During this period 1960-1970 his fame spread far and near and many important people of the area and from outside used to come to him for advice on Dhamma and worldly affairs. By 1970 his disciples were receiving Upasampada. Some of them became monks of highest order, experts on Pali and Tripitaka. Some went to Akyab and other places of higher Burmese learning to learn more. When Banabhantey attained the status of a Buddhist preacher, his name was given as Sadhanananda ultimately becoming a Mahashabir in 1981. But since he spent most of his productive and learning time in the forests and his popular name became Banabhantey.

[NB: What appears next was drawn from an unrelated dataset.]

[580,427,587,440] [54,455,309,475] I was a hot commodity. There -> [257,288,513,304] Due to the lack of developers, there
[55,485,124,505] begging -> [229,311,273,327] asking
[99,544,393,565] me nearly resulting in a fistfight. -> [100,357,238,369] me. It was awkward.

By the beginning of the 70s of previous century, Banabhantey was very very well known. His reintroduction of the century old Kathin Chibar preparation within a 24-hour span made him very renowned and respected. It also opened up a slot for local hill tribes to prepare their own clothings and earning money by promoting local traditional textiles. Rangamati now is full of such local products that is very popular among Bangladeshi and foreign tourists alike. 

In 1974 for the first time the Chakma Raj family sent a Fang to him through a high powered delegation led by Kumar Kokonadaksha Roy who was accompanied by several respected citizens. At first, the Reverend did not agree to leave behind his modest forest life style and mode of devotion. The delegation was very very disheartened. But Banabhantey’s main disciple in those days was Nandapal. He was somehow convinced by the good intention of the Royal and Civil society and convinced the Reverend Banavantey to accept the proposal of establishing a Headquarters for learning, teaching and preaching Lord Buddha’s ideals. 

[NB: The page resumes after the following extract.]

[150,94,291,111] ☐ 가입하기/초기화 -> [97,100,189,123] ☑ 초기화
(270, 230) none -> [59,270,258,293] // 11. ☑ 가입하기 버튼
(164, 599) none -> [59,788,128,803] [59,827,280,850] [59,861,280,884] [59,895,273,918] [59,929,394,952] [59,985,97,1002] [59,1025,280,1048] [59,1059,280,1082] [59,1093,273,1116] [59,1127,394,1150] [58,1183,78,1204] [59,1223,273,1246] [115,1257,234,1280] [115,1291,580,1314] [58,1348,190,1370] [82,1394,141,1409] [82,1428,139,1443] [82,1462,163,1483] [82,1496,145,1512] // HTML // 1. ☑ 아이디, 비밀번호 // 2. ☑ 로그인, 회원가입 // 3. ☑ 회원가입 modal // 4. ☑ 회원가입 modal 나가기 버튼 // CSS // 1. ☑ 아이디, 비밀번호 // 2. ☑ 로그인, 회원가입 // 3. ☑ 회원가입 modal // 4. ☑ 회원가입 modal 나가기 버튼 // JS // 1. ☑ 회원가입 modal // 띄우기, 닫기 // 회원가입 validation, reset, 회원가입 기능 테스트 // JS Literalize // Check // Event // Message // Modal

First, Nandapal was sent for the construction of the first modest ashram and had his first Barshabash there. Finally, the Banabhanyey shifted to Rajbanbihar from Tintilla and by 1980 Rajbanvihar was finally fully functional. Rajmata Arati Devi first donated 27 acres of land near the Royal palace for the grand Temple. Subsequently Rajmata Benita Roy and Raja Devashish also played their parts along with the Bangladesh Government and others of the civil society belonging to all religions. Day by day the Vihara is gaining elegance by edition of new facilities with the initiative of the Executive Committee, civil and government agencies, foreign donation and help of expatriate Bangladeshi Buddhists. Today this huge organisation can boast of 57 branches in Bangladesh and 20 in India including at Bodhgaya, Arunachal, Mizoram and Agartala.

Our great Sadhanananda Mahasthabir left his mortal form to eternity in 2012. With the help of Thai technology and active support from Thai masters, his body is mummified and still lies in the same look and shape as original as if he is sleeping. It is kept for audience of public to show respect to his soul, deeds and ideals. Strict timing and rules are to be followed.

Today is the day that the highest Daan (Gift) to a Buddhist Monk namely Kathin Chibar Daan is being performed in Rajbanvihara at Rangamati in presence of high Bangladeshi Civil and Government leaders and foreign dignitaries.

We wish all success to the event. Let us all remember Lord Buddha’s teachings:

Live and let live

Ahimsha (no hatred to anyone).

Killing any living being is a sin.

Love each other.

Let all living creatures on earth be Happy.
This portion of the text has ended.